Troisième axe, le développement des énergies renouvelables doit enfin cesser d’être le parent pauvre de nos politiques, caché derrière le petit doigt de nos réseaux de chaleur. Bien sûr que ces derniers doivent être développés, interconnectés, et même regroupés dans une régie publique commune à terme. Mais notre effort ne doit pas s’arrêter là. La SEM Energ’IV est un premier outil pour avancer, mais son volume financier reste limité, sans commune mesure avec nos enjeux et notre potentiel. Le temps n’est plus aux petits pas. Comme nous le faisons sur les mobilités avec InOut, nous pourrions davantage orienter notre politique économique vers les acteurs qui portent les mutations technologiques du bouquet énergétique de demain : solaire bien sûr, mais aussi biomasse, éolien… sans que cette alliance de la transition énergétique et des nouvelles technologies, formidable opportunité, ne nous exonère de rechercher avant tout un nouveau modèle de société plus sobre aussi sur le numérique.

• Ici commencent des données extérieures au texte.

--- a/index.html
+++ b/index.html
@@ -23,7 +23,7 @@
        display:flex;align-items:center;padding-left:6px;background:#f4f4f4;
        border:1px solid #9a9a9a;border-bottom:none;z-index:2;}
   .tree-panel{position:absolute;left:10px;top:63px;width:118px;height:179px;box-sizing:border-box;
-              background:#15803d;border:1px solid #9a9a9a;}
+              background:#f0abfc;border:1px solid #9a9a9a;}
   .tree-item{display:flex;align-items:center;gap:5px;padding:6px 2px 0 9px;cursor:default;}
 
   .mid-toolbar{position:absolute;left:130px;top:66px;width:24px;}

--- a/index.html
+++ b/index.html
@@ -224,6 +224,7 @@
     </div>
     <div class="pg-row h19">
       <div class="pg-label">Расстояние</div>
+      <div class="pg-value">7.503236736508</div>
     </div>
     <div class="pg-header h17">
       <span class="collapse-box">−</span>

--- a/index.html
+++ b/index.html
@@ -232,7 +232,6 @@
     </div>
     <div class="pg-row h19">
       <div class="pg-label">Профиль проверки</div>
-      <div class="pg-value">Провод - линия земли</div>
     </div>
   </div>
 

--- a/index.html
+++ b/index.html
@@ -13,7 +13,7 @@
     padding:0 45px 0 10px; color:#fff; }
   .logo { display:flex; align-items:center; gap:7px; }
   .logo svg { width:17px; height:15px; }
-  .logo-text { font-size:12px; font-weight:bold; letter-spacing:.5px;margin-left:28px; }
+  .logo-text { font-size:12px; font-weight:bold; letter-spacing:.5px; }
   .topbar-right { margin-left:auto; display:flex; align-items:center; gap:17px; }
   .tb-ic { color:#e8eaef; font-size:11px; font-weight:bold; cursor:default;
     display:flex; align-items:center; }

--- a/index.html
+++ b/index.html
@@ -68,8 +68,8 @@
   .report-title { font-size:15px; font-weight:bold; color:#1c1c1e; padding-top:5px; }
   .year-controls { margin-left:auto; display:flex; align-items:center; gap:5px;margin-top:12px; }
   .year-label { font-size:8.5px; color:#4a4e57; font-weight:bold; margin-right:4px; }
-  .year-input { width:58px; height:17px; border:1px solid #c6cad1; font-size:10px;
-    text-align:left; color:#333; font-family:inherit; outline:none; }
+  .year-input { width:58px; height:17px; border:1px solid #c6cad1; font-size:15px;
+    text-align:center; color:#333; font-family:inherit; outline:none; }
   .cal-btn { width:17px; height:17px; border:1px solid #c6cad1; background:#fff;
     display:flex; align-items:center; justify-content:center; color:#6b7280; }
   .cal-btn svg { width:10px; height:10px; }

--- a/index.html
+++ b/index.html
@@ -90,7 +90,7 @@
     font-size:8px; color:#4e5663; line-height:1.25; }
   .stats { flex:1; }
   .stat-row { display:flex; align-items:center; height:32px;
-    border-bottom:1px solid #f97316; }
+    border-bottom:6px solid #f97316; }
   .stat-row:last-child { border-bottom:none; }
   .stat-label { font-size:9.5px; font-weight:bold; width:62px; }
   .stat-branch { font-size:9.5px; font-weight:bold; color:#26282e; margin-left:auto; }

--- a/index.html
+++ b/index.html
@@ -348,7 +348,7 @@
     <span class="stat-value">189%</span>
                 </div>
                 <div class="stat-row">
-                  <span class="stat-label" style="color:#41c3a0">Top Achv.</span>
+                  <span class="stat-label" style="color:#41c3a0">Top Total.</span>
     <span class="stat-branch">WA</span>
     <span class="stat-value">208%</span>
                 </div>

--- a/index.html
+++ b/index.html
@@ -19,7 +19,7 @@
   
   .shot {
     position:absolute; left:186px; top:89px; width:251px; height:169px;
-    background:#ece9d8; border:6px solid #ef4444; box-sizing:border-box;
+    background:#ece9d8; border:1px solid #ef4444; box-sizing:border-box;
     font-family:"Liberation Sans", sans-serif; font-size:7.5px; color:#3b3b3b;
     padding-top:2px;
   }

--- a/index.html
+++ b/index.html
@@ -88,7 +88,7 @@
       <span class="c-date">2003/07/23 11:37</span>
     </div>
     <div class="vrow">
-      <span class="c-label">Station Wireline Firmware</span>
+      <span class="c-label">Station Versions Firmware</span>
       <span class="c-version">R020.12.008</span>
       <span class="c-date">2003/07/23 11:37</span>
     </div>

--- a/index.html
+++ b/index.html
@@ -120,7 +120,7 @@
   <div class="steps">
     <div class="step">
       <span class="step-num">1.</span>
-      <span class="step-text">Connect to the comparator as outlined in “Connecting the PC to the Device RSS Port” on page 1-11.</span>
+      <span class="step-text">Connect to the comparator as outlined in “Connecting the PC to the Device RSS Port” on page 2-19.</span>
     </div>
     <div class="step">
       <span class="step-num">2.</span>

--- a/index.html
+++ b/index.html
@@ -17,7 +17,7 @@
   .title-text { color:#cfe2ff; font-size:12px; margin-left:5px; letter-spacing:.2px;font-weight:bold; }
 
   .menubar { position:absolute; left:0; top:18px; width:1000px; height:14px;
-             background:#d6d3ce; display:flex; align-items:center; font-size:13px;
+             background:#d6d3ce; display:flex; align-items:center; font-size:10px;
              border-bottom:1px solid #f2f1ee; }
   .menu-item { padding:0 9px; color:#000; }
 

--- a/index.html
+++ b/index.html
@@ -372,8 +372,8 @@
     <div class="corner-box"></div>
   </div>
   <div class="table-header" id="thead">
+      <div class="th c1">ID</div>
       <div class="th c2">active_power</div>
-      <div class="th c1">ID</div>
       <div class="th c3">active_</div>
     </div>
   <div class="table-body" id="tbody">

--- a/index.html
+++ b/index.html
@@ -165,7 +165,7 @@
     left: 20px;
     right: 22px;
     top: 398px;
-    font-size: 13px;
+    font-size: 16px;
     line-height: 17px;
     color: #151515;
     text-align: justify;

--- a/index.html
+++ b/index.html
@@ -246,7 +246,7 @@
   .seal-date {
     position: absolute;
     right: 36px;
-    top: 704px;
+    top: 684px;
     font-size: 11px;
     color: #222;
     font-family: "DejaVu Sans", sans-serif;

Mais le PCAET ne concerne pas que quelques politiques publiques dédiées, l’habitat, les transports, l’énergie : il nous commande une approche globale nouvelle sur toutes nos politiques : le développement économique, qui peut servir le PCAET en privilégiant un écosystème favorable, peut aussi annihiler ces efforts s’il intervient sans discernement ni critères environnementaux. De même pour la communication, qui devrait de notre point de vue donner moins dans le « rayonnement » et les gadgets énergétivores, pour se consacrer davantage à la sensibilisation du grand public.

La pédagogie sera importante, car de façon générale une fois la ligne B achevée il nous faudra sans doute flécher, « marquer du sceau » comme le disait Jean Jouzel il y a un instant, la très grande majorité de nos investissements futurs sur ces objectifs de transition énergétique. Probablement au détriment d’une course aux grands équipements publics ou commerciaux (Arena), cette course d’un autre siècle. Il nous faudra expliquer ce virage aux métropolitains, et nous le ferons d’autant mieux que nous aurons mis en place les outils de programmation et de mesure des impacts carbone de nos politiques. C’est pourquoi nous réitérons ici notre proposition de travailler à un « budget carbone » qui permette de rendre lisible les contributions de nos différentes politiques au PCAET.

Cette lisibilité permettra en outre de renforcer le lien avec les mobilisations citoyennes : en effet un peu partout des initiatives fleurissent, souvent en marge des démarches pilotées par nos communes et la Métropole. Par défiance mutuelle parfois, mais surtout par méconnaissance. Or la puissance publique ne fera pas tout, toute seule, nous aurons besoin d’additionner les initiatives de chacun, habitants, associations, entreprises, pour atteindre les objectifs définis ce soir. Le rôle de nos collectivités n’est pas de les récupérer ni même de les piloter, mais plutôt de les susciter, de favoriser leur éclosion, d’accompagner leur gestation et leur mise en réseau. Une fonction d’animation un peu nouvelle pour nous, mais un facteur clé de réussite au regard de la tâche qui attend notre territoire.
De ce point de vue la gouvernance du Plan Climat constituera un enjeu essentiel : nous souhaitons qu’elle soit innovante et citoyenne, et sommes prêts à contribuer à sa mise en place.